YOUR TASK: Each line below must be printed exactly as it stands.

DATA FOR THIS EXERCISE:
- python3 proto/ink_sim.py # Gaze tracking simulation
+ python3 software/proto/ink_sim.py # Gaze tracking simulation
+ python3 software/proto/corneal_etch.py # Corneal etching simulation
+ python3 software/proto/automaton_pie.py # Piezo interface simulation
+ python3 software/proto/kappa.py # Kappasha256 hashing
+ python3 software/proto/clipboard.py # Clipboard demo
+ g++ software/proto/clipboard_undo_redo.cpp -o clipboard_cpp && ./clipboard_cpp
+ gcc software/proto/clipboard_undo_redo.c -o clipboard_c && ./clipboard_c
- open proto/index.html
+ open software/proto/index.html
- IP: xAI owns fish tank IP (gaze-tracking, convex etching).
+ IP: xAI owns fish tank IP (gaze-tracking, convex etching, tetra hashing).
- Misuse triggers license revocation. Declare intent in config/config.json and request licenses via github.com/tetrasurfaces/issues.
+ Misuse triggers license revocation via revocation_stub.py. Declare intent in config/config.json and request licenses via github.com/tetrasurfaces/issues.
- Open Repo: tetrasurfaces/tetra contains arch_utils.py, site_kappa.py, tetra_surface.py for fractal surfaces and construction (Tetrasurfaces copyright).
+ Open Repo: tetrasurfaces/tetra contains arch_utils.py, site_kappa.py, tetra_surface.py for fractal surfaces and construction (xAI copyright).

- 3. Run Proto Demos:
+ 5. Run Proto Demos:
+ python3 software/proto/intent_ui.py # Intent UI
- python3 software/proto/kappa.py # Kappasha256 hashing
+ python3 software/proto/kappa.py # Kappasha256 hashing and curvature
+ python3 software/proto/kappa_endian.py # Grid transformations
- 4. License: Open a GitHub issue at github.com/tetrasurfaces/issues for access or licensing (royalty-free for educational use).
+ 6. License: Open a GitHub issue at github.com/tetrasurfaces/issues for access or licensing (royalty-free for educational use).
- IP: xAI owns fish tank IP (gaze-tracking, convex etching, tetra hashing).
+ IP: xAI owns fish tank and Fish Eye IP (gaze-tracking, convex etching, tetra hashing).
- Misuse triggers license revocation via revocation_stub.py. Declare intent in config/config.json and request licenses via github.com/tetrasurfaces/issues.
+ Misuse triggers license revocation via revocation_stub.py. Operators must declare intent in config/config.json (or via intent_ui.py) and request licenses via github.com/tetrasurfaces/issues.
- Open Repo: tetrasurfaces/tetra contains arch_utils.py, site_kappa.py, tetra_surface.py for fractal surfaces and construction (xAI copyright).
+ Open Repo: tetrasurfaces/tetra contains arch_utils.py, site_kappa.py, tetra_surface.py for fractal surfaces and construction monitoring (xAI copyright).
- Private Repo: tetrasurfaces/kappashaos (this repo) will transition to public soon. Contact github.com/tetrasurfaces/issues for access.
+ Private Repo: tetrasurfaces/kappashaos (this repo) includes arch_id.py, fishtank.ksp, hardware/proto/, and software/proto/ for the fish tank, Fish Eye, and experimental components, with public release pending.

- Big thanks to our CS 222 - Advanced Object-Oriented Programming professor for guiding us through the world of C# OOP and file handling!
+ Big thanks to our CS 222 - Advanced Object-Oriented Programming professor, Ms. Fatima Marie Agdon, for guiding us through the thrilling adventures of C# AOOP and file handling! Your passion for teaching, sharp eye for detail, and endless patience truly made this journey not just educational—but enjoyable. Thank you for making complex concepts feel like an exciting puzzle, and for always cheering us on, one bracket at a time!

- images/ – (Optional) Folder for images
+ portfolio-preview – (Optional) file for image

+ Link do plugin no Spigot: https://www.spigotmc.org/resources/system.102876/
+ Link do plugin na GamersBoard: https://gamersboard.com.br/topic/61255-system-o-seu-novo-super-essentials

ANSWER TO THIS PROBLEM:
- python3 proto/ink_sim.py # Gaze tracking simulation
+ python3 software/proto/ink_sim.py # Gaze tracking simulation
+ python3 software/proto/corneal_etch.py # Corneal etching simulation
+ python3 software/proto/automaton_pie.py # Piezo interface simulation
+ python3 software/proto/kappa.py # Kappasha256 hashing
+ python3 software/proto/clipboard.py # Clipboard demo
+ g++ software/proto/clipboard_undo_redo.cpp -o clipboard_cpp && ./clipboard_cpp
+ gcc software/proto/clipboard_undo_redo.c -o clipboard_c && ./clipboard_c
- open proto/index.html
+ open software/proto/index.html
- IP: xAI owns fish tank IP (gaze-tracking, convex etching).
+ IP: xAI owns fish tank IP (gaze-tracking, convex etching, tetra hashing).
- Misuse triggers license revocation. Declare intent in config/config.json and request licenses via github.com/tetrasurfaces/issues.
+ Misuse triggers license revocation via revocation_stub.py. Declare intent in config/config.json and request licenses via github.com/tetrasurfaces/issues.
- Open Repo: tetrasurfaces/tetra contains arch_utils.py, site_kappa.py, tetra_surface.py for fractal surfaces and construction (Tetrasurfaces copyright).
+ Open Repo: tetrasurfaces/tetra contains arch_utils.py, site_kappa.py, tetra_surface.py for fractal surfaces and construction (xAI copyright).

- 3. Run Proto Demos:
+ 5. Run Proto Demos:
+ python3 software/proto/intent_ui.py # Intent UI
- python3 software/proto/kappa.py # Kappasha256 hashing
+ python3 software/proto/kappa.py # Kappasha256 hashing and curvature
+ python3 software/proto/kappa_endian.py # Grid transformations
- 4. License: Open a GitHub issue at github.com/tetrasurfaces/issues for access or licensing (royalty-free for educational use).
+ 6. License: Open a GitHub issue at github.com/tetrasurfaces/issues for access or licensing (royalty-free for educational use).
- IP: xAI owns fish tank IP (gaze-tracking, convex etching, tetra hashing).
+ IP: xAI owns fish tank and Fish Eye IP (gaze-tracking, convex etching, tetra hashing).
- Misuse triggers license revocation via revocation_stub.py. Declare intent in config/config.json and request licenses via github.com/tetrasurfaces/issues.
+ Misuse triggers license revocation via revocation_stub.py. Operators must declare intent in config/config.json (or via intent_ui.py) and request licenses via github.com/tetrasurfaces/issues.
- Open Repo: tetrasurfaces/tetra contains arch_utils.py, site_kappa.py, tetra_surface.py for fractal surfaces and construction (xAI copyright).
+ Open Repo: tetrasurfaces/tetra contains arch_utils.py, site_kappa.py, tetra_surface.py for fractal surfaces and construction monitoring (xAI copyright).
- Private Repo: tetrasurfaces/kappashaos (this repo) will transition to public soon. Contact github.com/tetrasurfaces/issues for access.
+ Private Repo: tetrasurfaces/kappashaos (this repo) includes arch_id.py, fishtank.ksp, hardware/proto/, and software/proto/ for the fish tank, Fish Eye, and experimental components, with public release pending.

- Big thanks to our CS 222 - Advanced Object-Oriented Programming professor for guiding us through the world of C# OOP and file handling!
+ Big thanks to our CS 222 - Advanced Object-Oriented Programming professor, Ms. Fatima Marie Agdon, for guiding us through the thrilling adventures of C# AOOP and file handling! Your passion for teaching, sharp eye for detail, and endless patience truly made this journey not just educational—but enjoyable. Thank you for making complex concepts feel like an exciting puzzle, and for always cheering us on, one bracket at a time!

- images/ – (Optional) Folder for images
+ portfolio-preview – (Optional) file for image

+ Link do plugin no Spigot: https://www.spigotmc.org/resources/system.102876/
+ Link do plugin na GamersBoard: https://gamersboard.com.br/topic/61255-system-o-seu-novo-super-essentials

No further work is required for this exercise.